Childrens Act 2004Edit
The Children Act 2004 places a statutory duty on key people and bodies, including health, to make arrangements to safeguard and promote the welfare of children, to carry out their functions with regard to the safety and welfare of children, and to co-operate with other agencies through local safeguarding children boards (LSCBs).
The legislation places a duty of every local authority to safeguard and promote the *welfare of children within their area who are in need. This is defined so:
- they are unlikely to achieve or maintain a reasonable standard of health or development without the provision of services
- their health is likely to be significantly impaired, or further impaired, without the provision of services
- they are disabled.
If the local authority believes that a child may be in need they can carry out an assessment (usually with the agreement of the parents) to identify the support and help required. The assessment should cover:
- the child's developmental needs
- the capacity of the parent or carer to respond to the child's developmental needs, including the need to keep the child safe from harm
- the impact of wider family and environmental factors.
Health and educational professionals have an important contribution to make to this assessment, particularly in relation to the assessment of the child's health and their physical, emotional and behavioural development.
The government has issued statutory guidance under both of the above Acts. Of these, you should be aware of Working Together to Safeguard Children (2006) and What to do if you're worried a child is being abused (2006).

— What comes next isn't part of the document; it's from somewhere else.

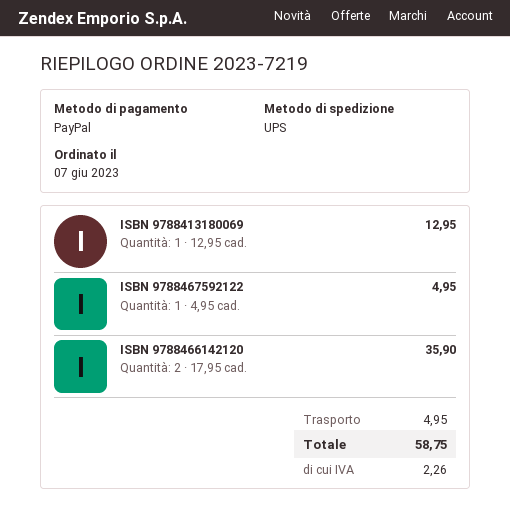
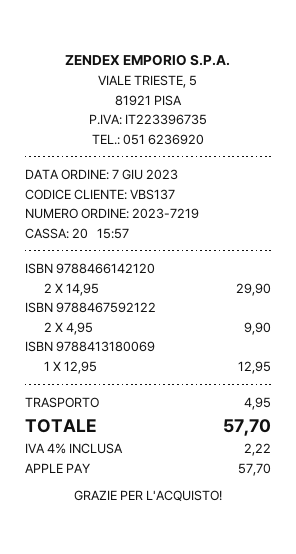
payment method: PayPal -> Apple Pay
ISBN 9788467592122: 1 x 4.95 = 4.95 -> 2 x 4.95 = 9.90
ISBN 9788466142120: 2 x 17.95 = 35.90 -> 2 x 14.95 = 29.90
tax: 2.26 -> 2.22
total: 58.75 -> 57.70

In addition, LSCBs produce procedures on child protection for their locality, which apply to staff in all agencies.
For health professionals, the UK National Service Framework for Children and Young People and Maternity Services deals specifically with safeguarding and promoting children's welfare and The Child Health Promotion Programme (CHPP):Pregnancy and the first five years of life (2008) builds on the children's National Service Framework regarding preventative services.